• [Exercise brief] Whenever a line below includes the word "vérontás", copy that line.
** Opening Task input block **
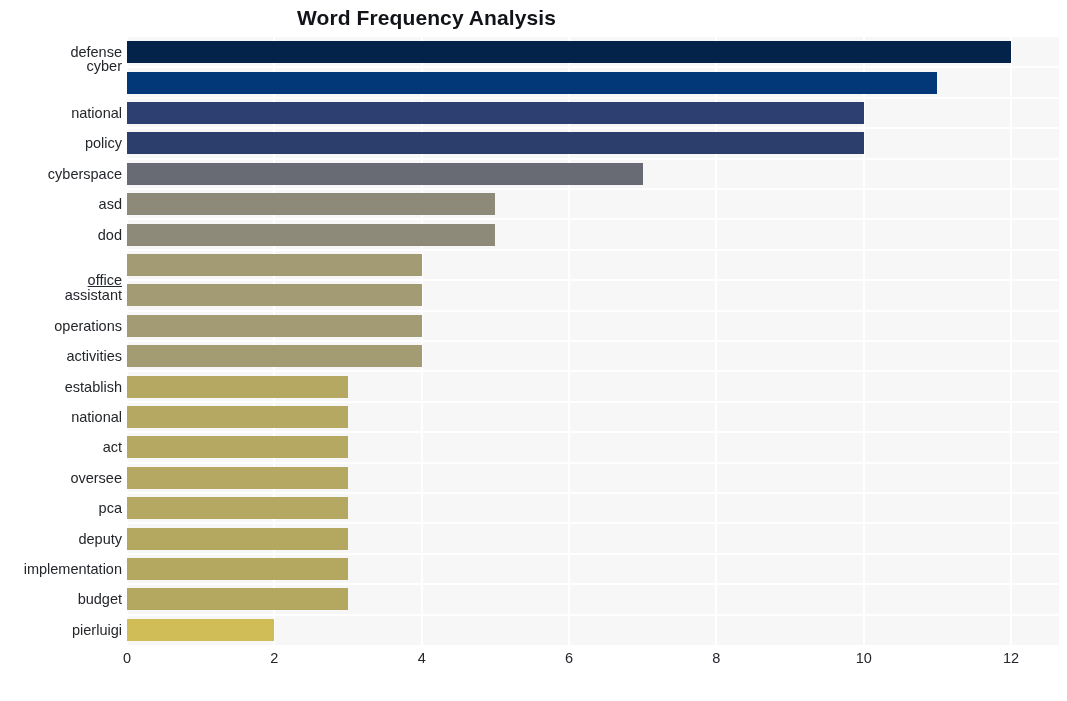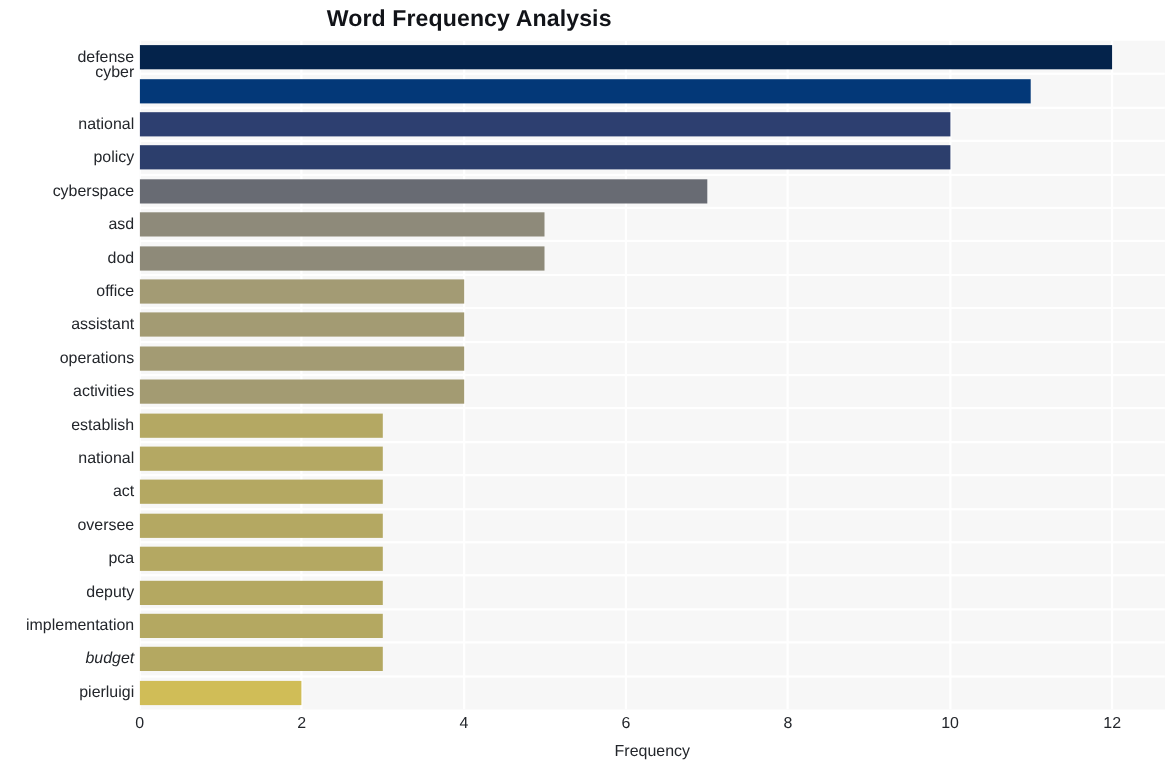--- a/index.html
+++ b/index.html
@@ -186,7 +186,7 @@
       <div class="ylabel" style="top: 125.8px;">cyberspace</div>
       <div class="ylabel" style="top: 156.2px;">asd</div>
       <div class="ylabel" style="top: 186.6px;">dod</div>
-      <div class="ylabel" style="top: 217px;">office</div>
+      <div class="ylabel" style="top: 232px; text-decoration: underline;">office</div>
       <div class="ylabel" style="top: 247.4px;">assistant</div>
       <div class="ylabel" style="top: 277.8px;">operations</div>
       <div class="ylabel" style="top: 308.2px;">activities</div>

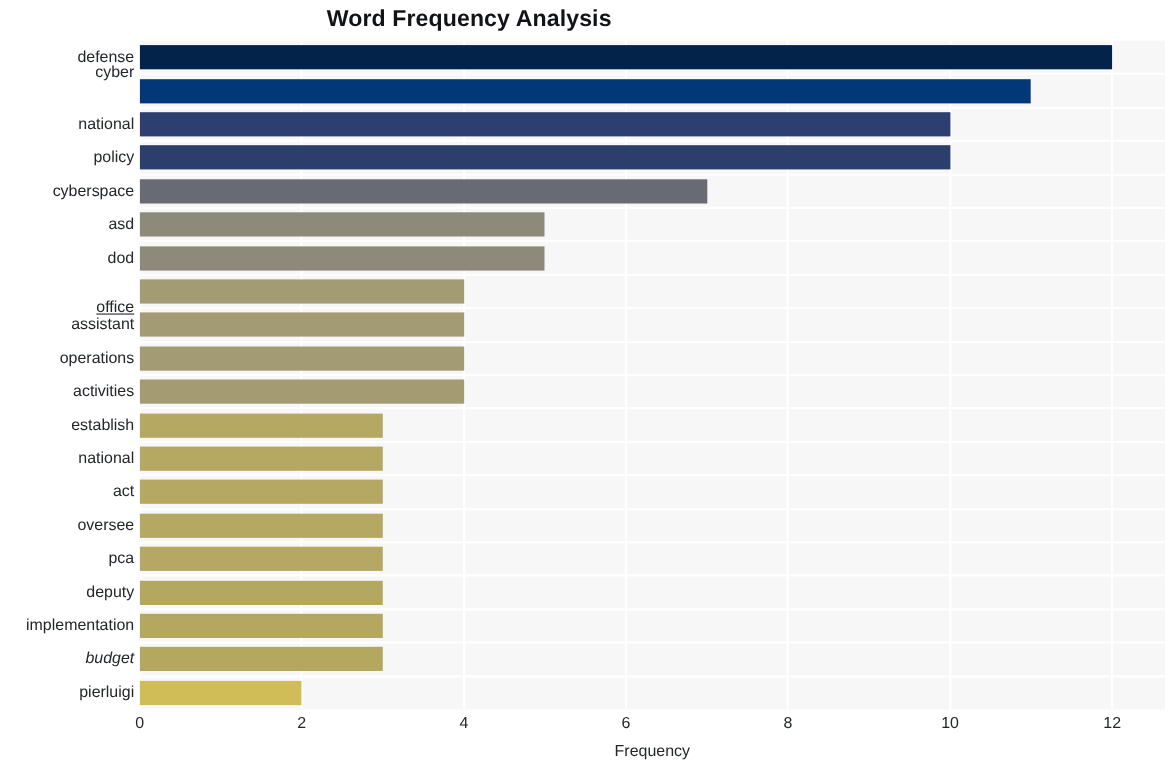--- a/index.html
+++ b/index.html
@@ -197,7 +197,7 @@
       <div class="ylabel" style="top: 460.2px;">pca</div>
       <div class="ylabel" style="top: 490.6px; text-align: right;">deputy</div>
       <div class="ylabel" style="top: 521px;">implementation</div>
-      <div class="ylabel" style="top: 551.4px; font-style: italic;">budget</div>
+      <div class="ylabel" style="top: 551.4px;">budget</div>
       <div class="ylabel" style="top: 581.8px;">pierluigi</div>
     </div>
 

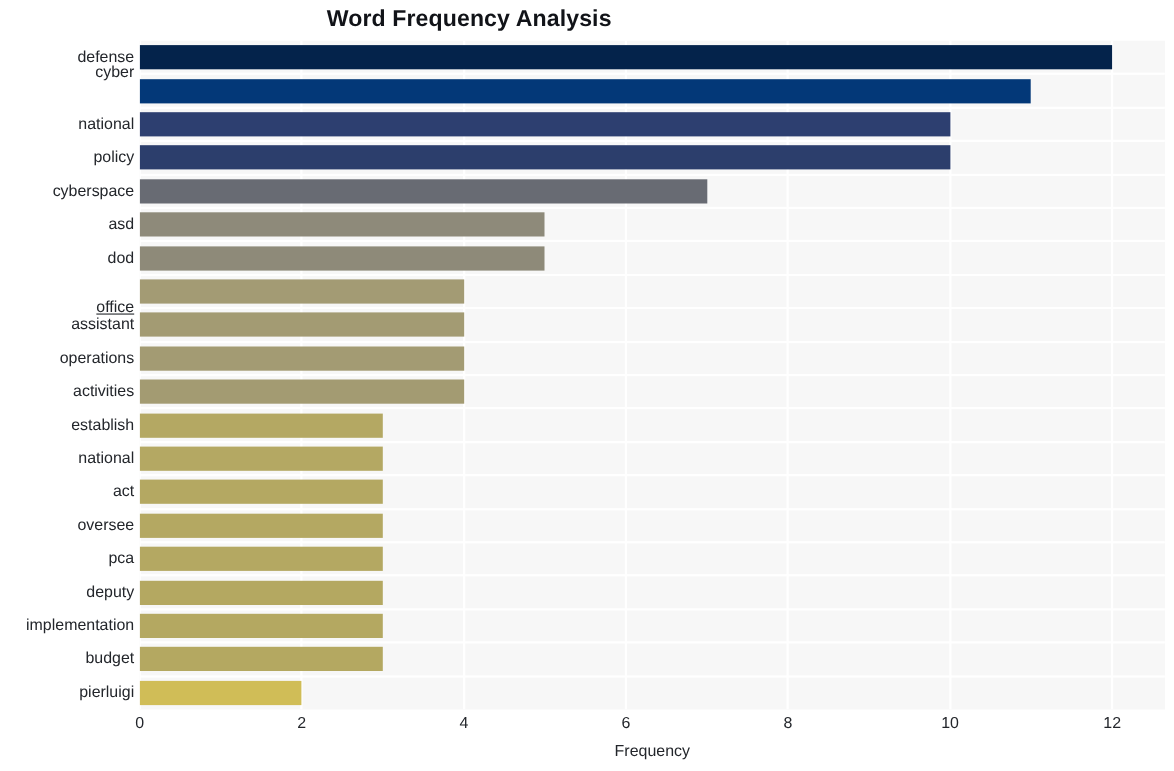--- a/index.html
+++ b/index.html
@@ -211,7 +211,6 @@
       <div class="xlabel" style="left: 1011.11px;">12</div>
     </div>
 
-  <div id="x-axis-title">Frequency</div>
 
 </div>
** Closing Task input block **
** Opening Task input block **
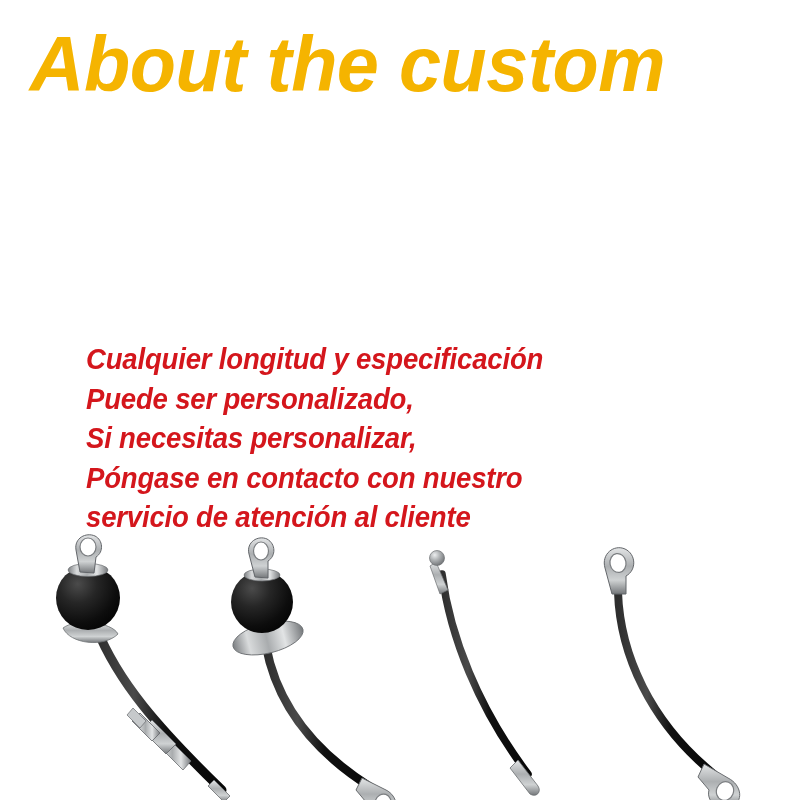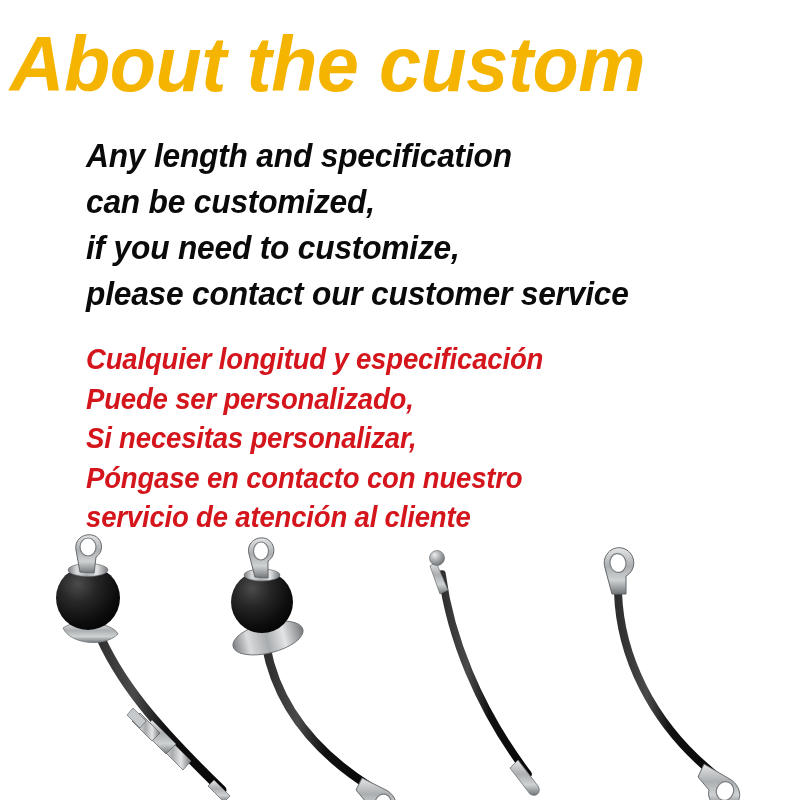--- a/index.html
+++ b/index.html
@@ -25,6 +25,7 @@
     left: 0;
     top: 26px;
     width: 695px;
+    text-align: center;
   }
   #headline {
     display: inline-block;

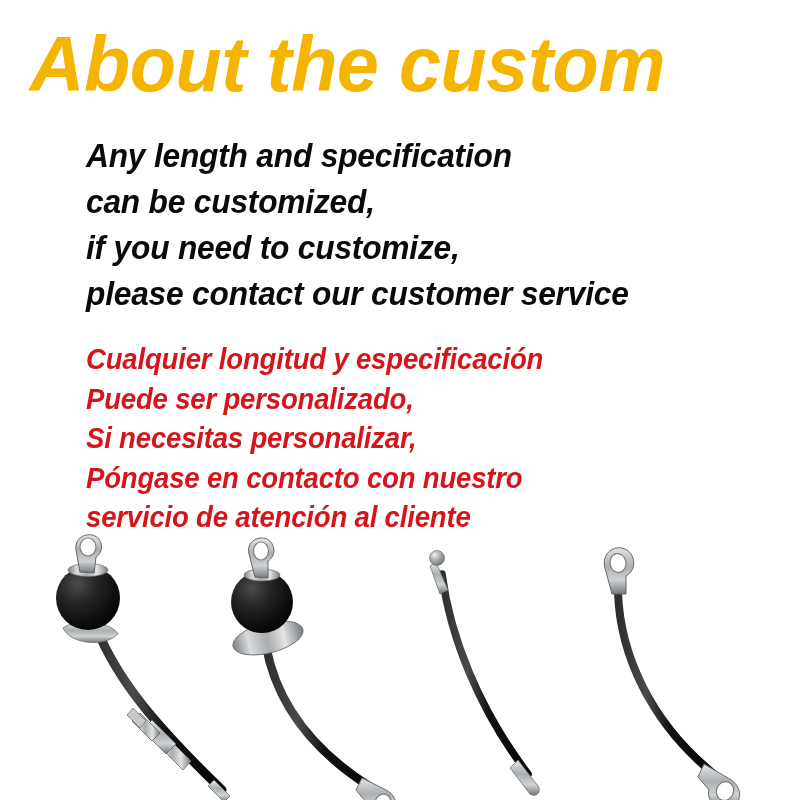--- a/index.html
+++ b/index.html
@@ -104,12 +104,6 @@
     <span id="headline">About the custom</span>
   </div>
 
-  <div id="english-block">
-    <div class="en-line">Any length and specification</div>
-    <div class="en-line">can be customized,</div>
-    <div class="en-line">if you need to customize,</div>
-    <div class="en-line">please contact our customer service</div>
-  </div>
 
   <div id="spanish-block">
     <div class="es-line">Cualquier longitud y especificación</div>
** Closing Task input block **
** Opening Task input block **
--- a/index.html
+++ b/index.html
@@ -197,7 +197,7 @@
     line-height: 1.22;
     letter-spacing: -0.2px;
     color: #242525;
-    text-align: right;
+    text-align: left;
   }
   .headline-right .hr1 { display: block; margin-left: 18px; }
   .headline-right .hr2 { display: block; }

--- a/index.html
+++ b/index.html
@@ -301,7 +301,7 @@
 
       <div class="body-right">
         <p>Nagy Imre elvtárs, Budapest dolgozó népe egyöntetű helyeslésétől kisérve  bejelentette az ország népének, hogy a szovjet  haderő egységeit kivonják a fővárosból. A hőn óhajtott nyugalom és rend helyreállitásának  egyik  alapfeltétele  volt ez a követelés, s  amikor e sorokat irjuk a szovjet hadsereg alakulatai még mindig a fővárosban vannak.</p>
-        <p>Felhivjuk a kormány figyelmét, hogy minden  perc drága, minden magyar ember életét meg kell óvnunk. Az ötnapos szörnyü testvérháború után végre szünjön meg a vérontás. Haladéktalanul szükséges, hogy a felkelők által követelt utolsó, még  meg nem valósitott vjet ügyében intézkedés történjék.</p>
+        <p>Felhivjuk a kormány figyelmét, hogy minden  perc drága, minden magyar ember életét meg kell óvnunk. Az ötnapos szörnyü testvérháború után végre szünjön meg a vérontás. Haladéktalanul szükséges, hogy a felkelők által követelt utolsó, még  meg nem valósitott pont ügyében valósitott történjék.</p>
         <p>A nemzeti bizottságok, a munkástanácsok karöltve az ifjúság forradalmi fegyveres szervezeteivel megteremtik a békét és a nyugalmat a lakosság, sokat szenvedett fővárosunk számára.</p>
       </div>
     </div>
** Closing Task input block **
• [Written reply]
-        <p>Felhivjuk a kormány figyelmét, hogy minden  perc drága, minden magyar ember életét meg kell óvnunk. Az ötnapos szörnyü testvérháború után végre szünjön meg a vérontás. Haladéktalanul szükséges, hogy a felkelők által követelt utolsó, még  meg nem valósitott vjet ügyében intézkedés történjék.</p>
+        <p>Felhivjuk a kormány figyelmét, hogy minden  perc drága, minden magyar ember életét meg kell óvnunk. Az ötnapos szörnyü testvérháború után végre szünjön meg a vérontás. Haladéktalanul szükséges, hogy a felkelők által követelt utolsó, még  meg nem valósitott pont ügyében valósitott történjék.</p>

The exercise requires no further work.